### Work instruction
Work out the count of lines in the entries below that include "Open", and write only that count.

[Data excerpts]
====================

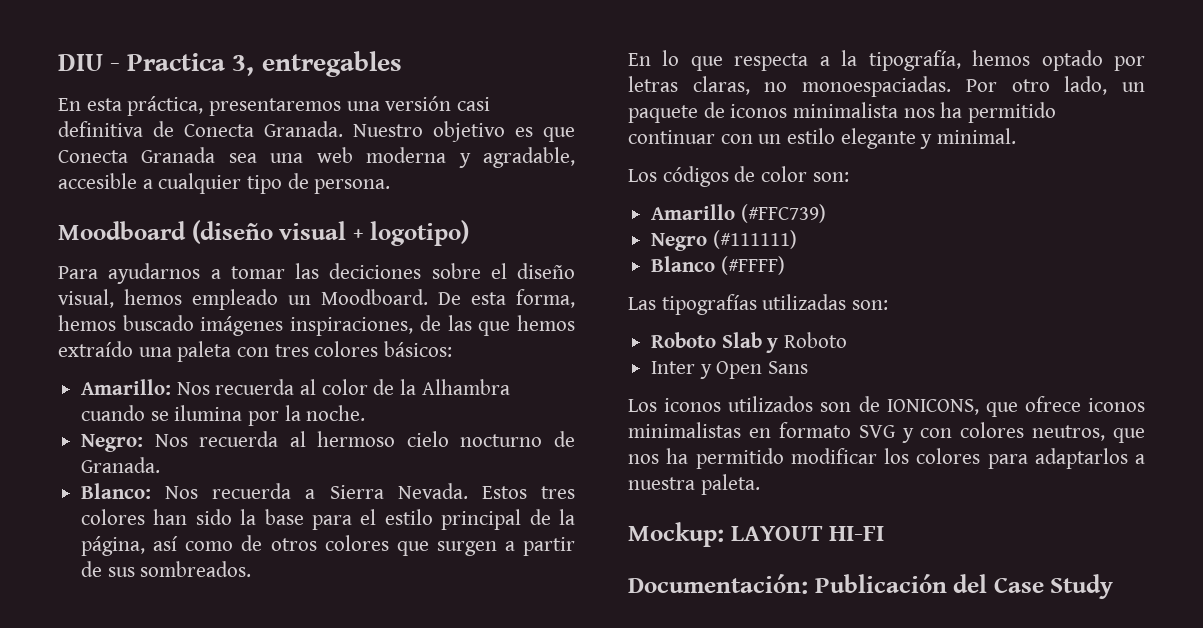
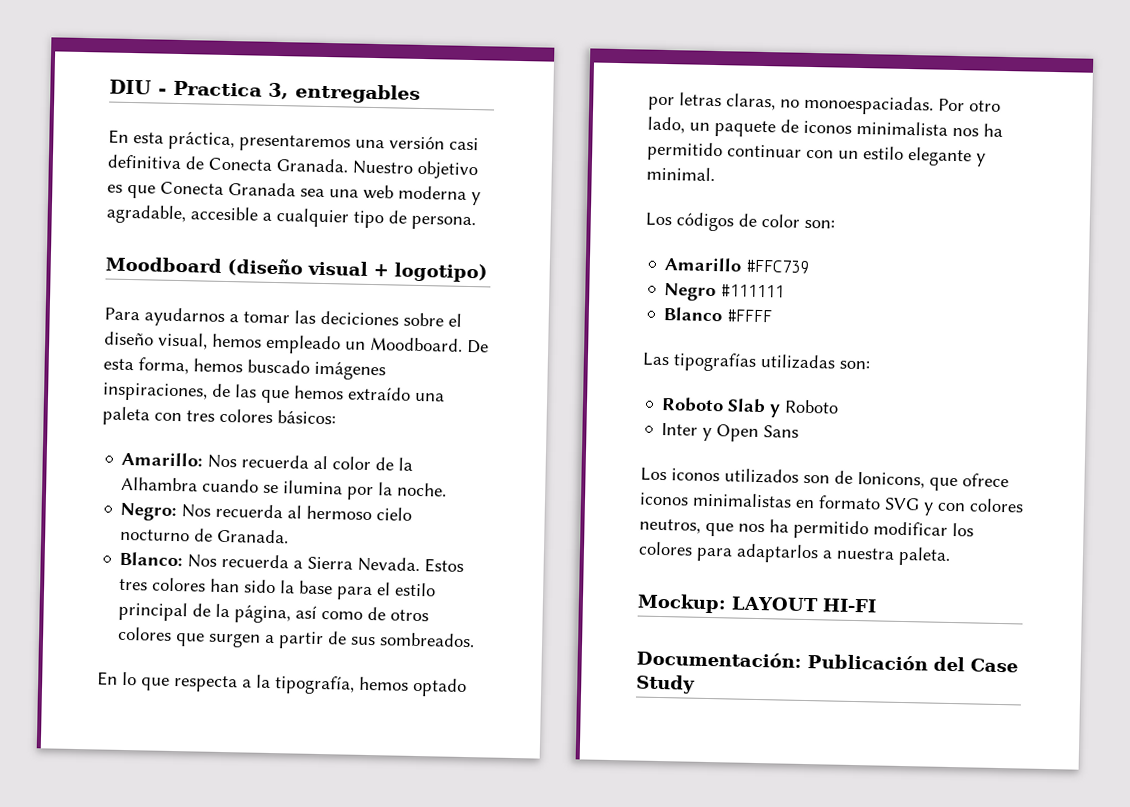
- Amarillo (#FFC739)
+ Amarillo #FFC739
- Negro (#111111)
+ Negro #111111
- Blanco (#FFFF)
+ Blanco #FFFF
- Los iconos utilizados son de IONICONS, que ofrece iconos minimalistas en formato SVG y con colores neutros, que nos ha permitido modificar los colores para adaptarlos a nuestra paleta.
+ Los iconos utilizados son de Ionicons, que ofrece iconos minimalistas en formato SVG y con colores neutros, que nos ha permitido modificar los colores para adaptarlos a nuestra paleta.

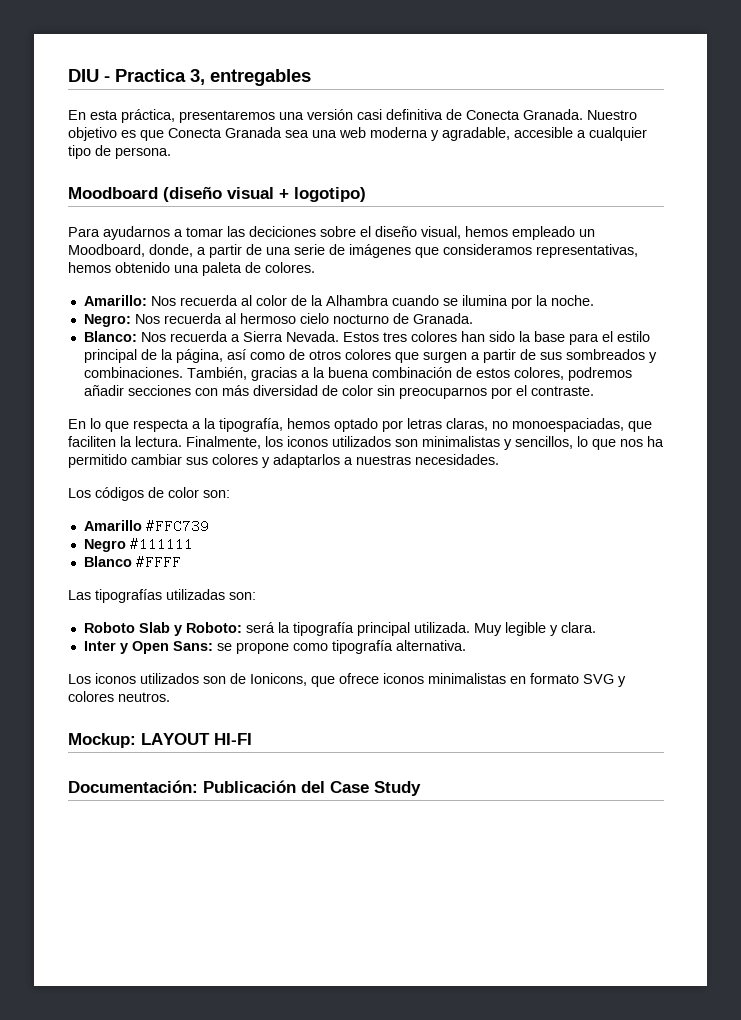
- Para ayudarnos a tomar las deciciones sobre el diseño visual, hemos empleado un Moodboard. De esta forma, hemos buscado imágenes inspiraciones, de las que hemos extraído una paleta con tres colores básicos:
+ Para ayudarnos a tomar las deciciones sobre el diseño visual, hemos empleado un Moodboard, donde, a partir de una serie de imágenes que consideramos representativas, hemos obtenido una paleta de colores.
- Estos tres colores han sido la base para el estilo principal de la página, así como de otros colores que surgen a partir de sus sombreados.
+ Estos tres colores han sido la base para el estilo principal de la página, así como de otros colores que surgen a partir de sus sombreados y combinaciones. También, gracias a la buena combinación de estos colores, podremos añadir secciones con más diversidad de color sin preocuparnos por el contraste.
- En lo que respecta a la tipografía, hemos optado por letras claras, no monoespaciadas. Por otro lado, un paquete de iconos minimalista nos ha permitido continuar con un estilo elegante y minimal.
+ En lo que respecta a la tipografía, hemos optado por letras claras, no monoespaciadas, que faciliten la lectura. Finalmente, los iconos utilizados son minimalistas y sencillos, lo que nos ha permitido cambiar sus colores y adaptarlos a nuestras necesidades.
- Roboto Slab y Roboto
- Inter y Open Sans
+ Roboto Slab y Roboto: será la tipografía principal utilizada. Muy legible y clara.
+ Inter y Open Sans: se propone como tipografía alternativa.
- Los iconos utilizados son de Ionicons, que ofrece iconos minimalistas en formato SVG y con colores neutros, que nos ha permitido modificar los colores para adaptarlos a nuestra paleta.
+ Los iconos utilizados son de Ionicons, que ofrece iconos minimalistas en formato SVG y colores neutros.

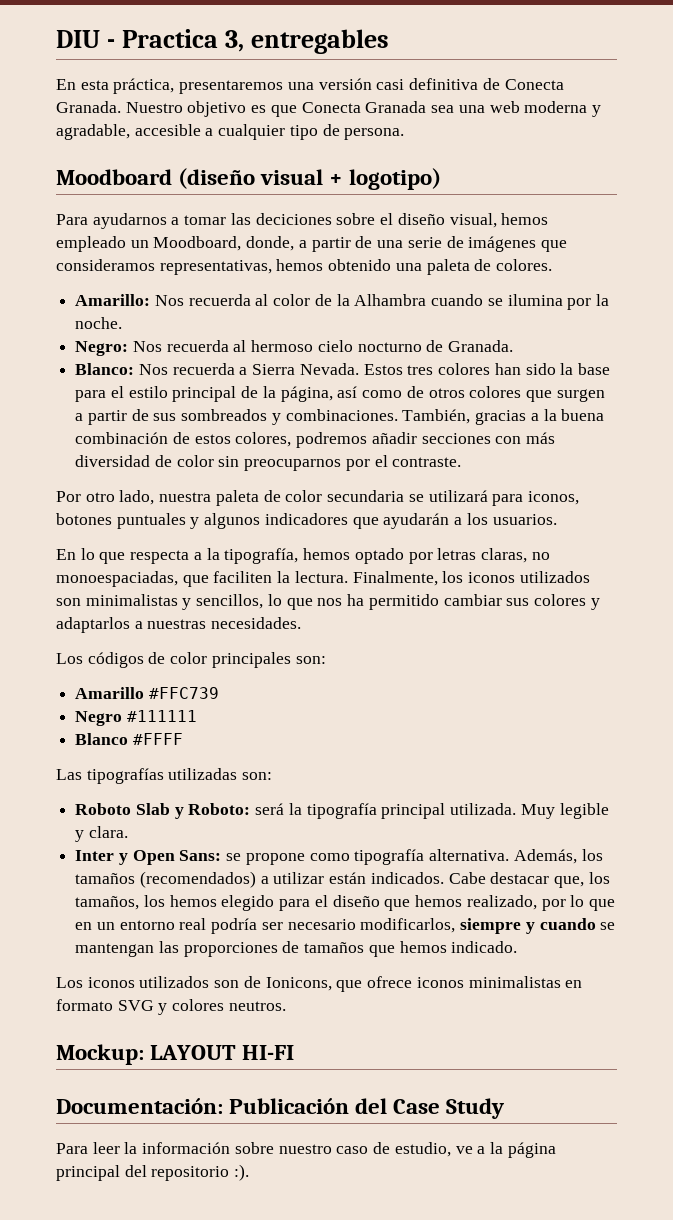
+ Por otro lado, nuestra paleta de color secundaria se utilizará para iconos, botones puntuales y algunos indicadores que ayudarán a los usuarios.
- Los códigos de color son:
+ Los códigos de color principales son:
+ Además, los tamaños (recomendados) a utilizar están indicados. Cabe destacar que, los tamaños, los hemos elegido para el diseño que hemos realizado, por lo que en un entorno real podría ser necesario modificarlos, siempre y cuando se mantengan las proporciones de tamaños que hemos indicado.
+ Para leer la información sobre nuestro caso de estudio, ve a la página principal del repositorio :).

====================

### Written answer
2